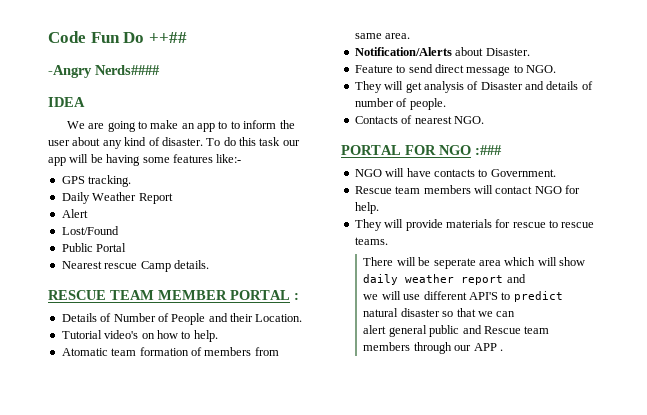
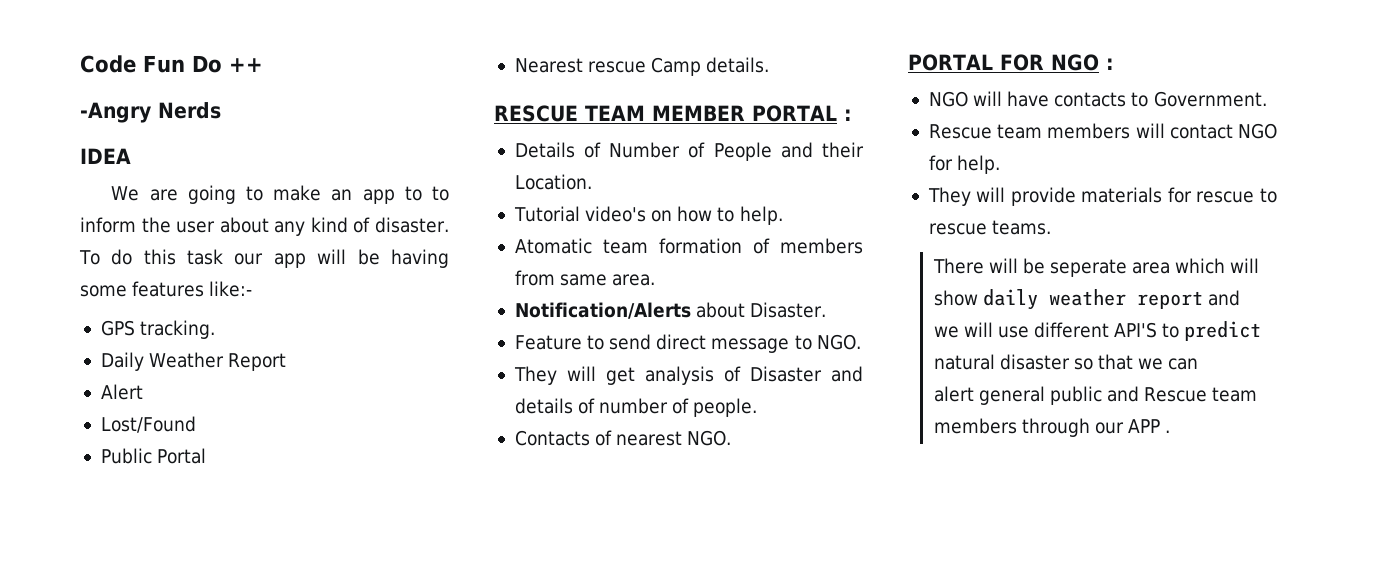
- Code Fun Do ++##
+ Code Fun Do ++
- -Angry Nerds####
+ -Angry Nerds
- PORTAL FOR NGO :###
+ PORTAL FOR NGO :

· · ·

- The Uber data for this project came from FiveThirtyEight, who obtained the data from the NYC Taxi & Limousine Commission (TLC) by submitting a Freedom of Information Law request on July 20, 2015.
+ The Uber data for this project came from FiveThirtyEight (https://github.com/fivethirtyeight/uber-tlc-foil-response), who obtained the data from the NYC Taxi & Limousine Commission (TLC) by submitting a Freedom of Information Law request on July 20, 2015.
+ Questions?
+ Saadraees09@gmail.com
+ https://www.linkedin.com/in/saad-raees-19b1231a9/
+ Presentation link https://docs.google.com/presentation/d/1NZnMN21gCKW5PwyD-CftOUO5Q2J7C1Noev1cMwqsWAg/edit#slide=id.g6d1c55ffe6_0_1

· · ·

→ INSTRUCTIONS FOR THE TASK: Each line containing the word "Uber" must be pulled from the listing and copied.

→ SOLUTION FOR THIS TASK:
- The Uber data for this project came from FiveThirtyEight, who obtained the data from the NYC Taxi & Limousine Commission (TLC) by submitting a Freedom of Information Law request on July 20, 2015.
+ The Uber data for this project came from FiveThirtyEight (https://github.com/fivethirtyeight/uber-tlc-foil-response), who obtained the data from the NYC Taxi & Limousine Commission (TLC) by submitting a Freedom of Information Law request on July 20, 2015.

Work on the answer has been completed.